| Exercise prompt |
Before repeating the entries below, strip out every picture and keep all else as it is.

| Data shown |
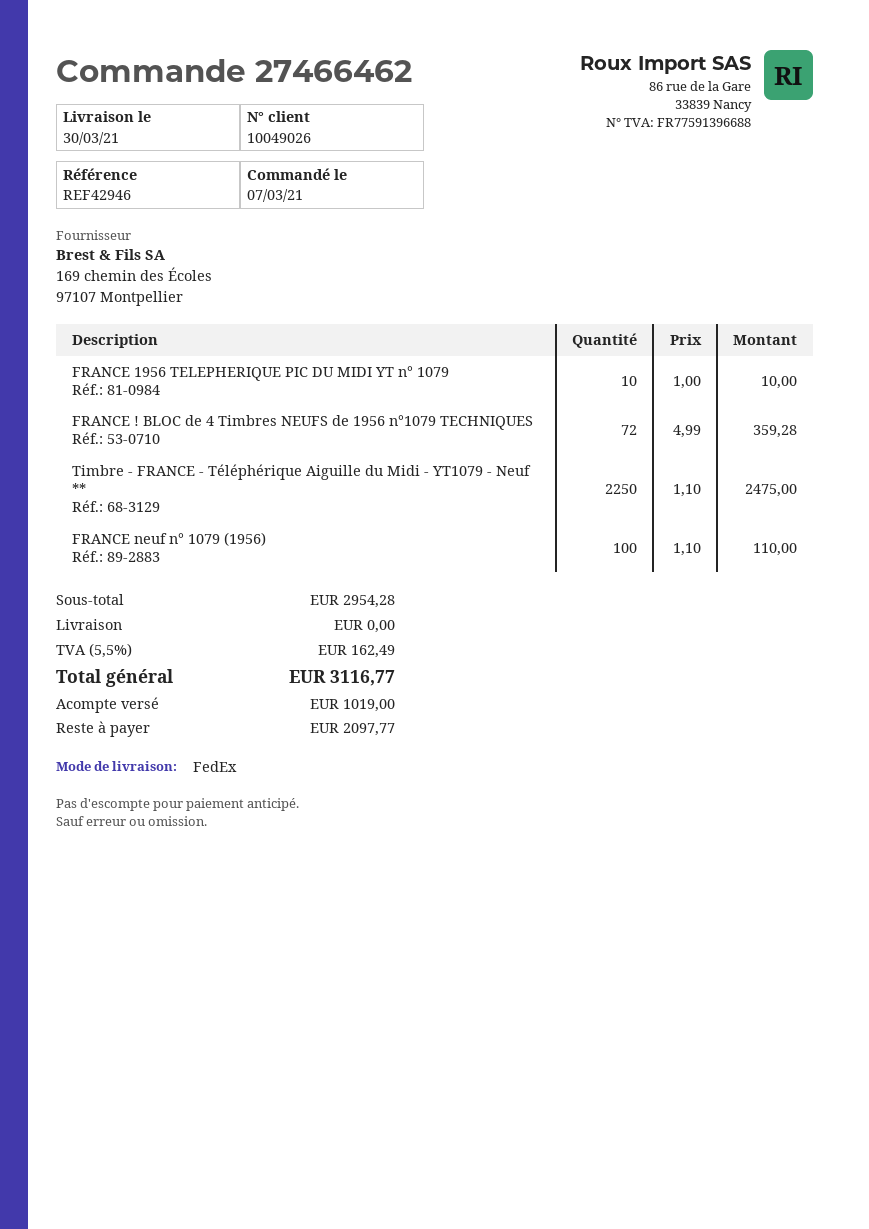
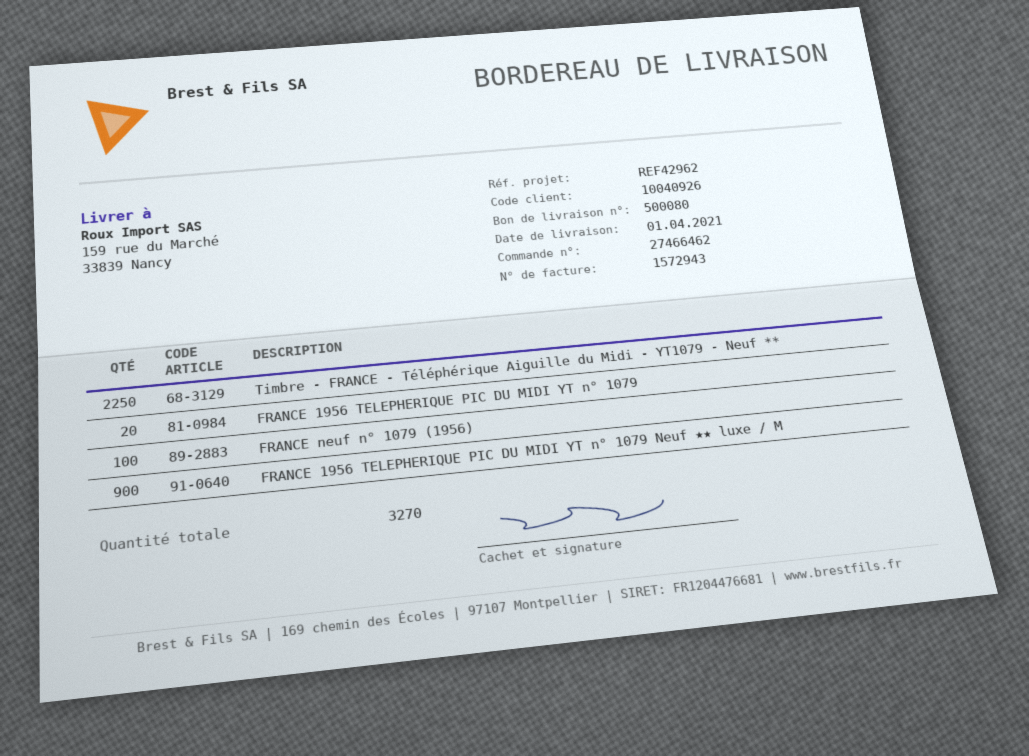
delivery date: 2021-03-30 -> 2021-04-01
customer number: 10049026 -> 10040926
reference: REF42946 -> REF42962
FRANCE 1956 TELEPHERIQUE PIC DU MIDI YT n° 1079: 10 -> 20
FRANCE ! BLOC de 4 Timbres NEUFS de 1956 n°1079 TECHNIQUES: 72 -> none
FRANCE 1956 TELEPHERIQUE PIC DU MIDI YT n° 1079 Neuf ★★ luxe / M: none -> 900

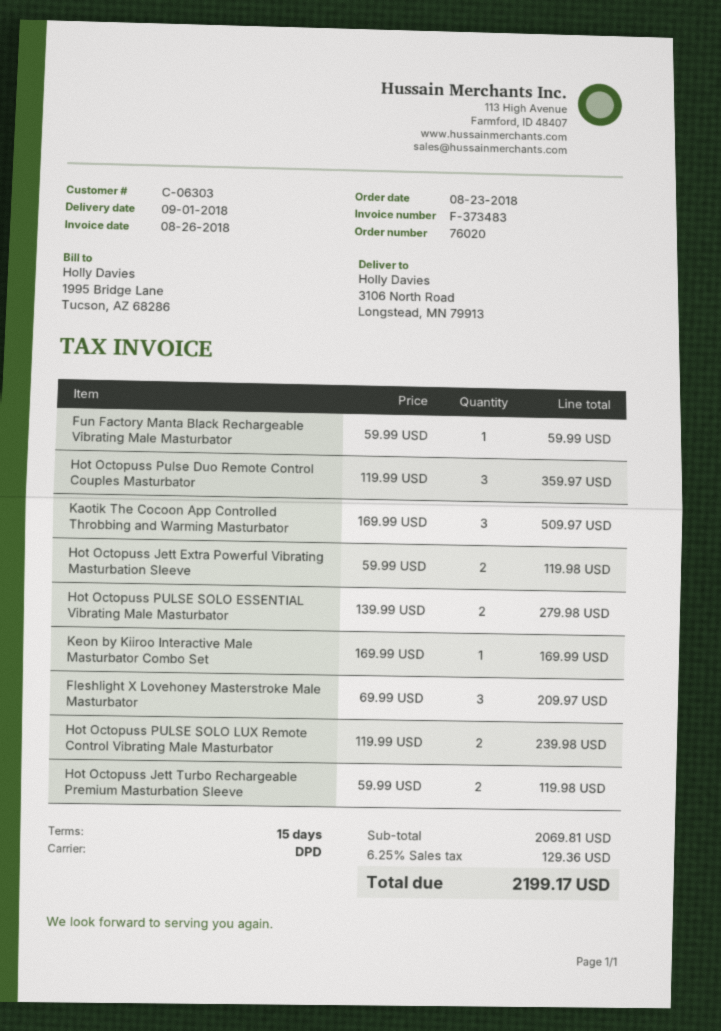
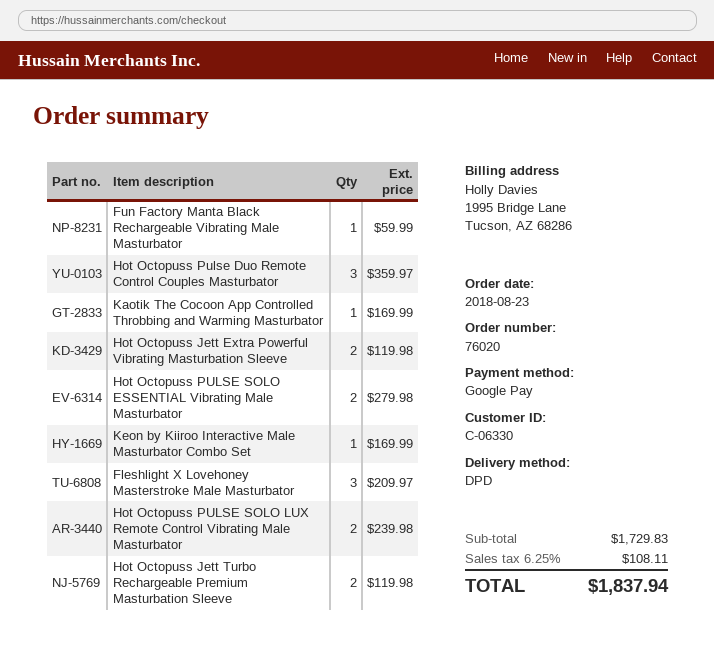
customer number: C-06303 -> C-06330
Kaotik The Cocoon App Controlled Throbbing and Warming Masturbator: 3 for 509.97 -> 1 for 169.99
subtotal: 2069.81 -> 1729.83
tax: 6.25% = 129.36 -> 6.25% = 108.11
total: 2199.17 -> 1837.94

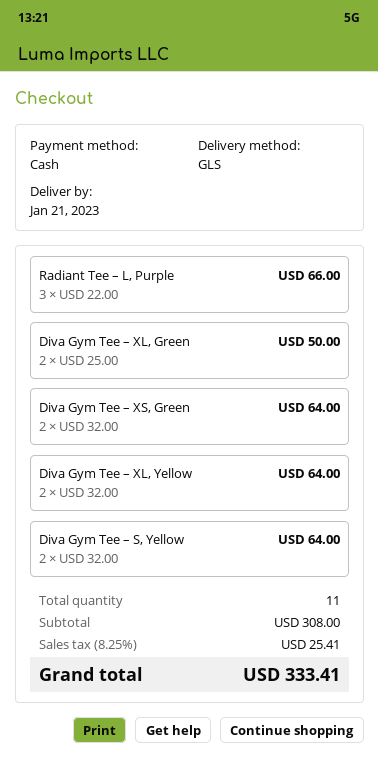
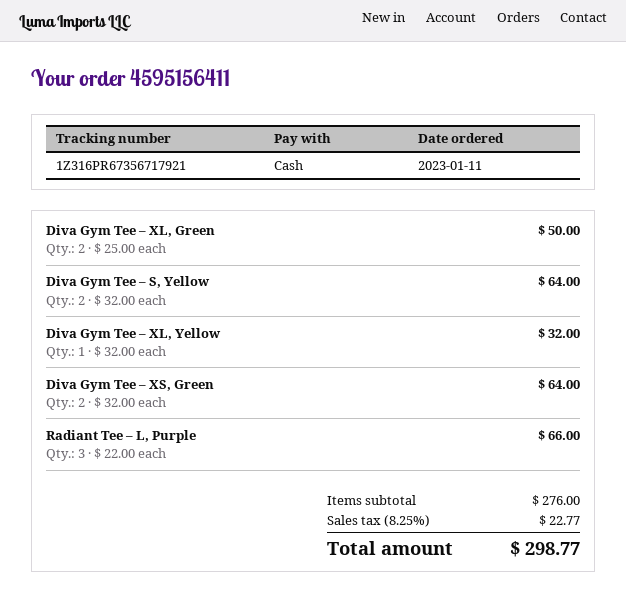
Diva Gym Tee – XL, Yellow: 2 x 32.00 = 64.00 -> 1 x 32.00 = 32.00
subtotal: 308.00 -> 276.00
tax: 8.25% = 25.41 -> 8.25% = 22.77
total: 333.41 -> 298.77

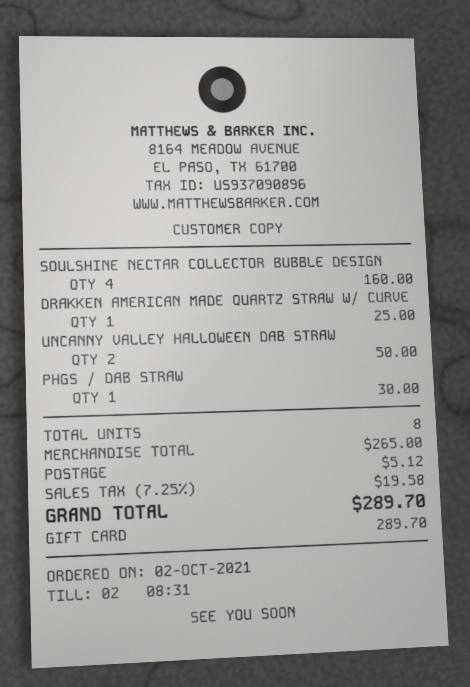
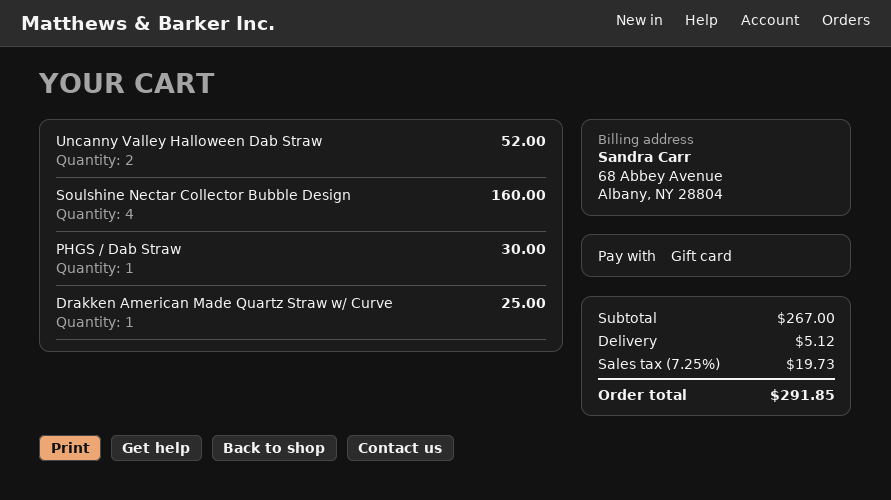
UNCANNY VALLEY HALLOWEEN DAB STRAW: 2 for 50.00 -> 2 for 52.00
subtotal: 265.00 -> 267.00
tax: 7.25% = 19.58 -> 7.25% = 19.73
total: 289.70 -> 291.85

| Response below |
delivery date: 2021-03-30 -> 2021-04-01
customer number: 10049026 -> 10040926
reference: REF42946 -> REF42962
FRANCE 1956 TELEPHERIQUE PIC DU MIDI YT n° 1079: 10 -> 20
FRANCE ! BLOC de 4 Timbres NEUFS de 1956 n°1079 TECHNIQUES: 72 -> none
FRANCE 1956 TELEPHERIQUE PIC DU MIDI YT n° 1079 Neuf ★★ luxe / M: none -> 900

customer number: C-06303 -> C-06330
Kaotik The Cocoon App Controlled Throbbing and Warming Masturbator: 3 for 509.97 -> 1 for 169.99
subtotal: 2069.81 -> 1729.83
tax: 6.25% = 129.36 -> 6.25% = 108.11
total: 2199.17 -> 1837.94

Diva Gym Tee – XL, Yellow: 2 x 32.00 = 64.00 -> 1 x 32.00 = 32.00
subtotal: 308.00 -> 276.00
tax: 8.25% = 25.41 -> 8.25% = 22.77
total: 333.41 -> 298.77

UNCANNY VALLEY HALLOWEEN DAB STRAW: 2 for 50.00 -> 2 for 52.00
subtotal: 265.00 -> 267.00
tax: 7.25% = 19.58 -> 7.25% = 19.73
total: 289.70 -> 291.85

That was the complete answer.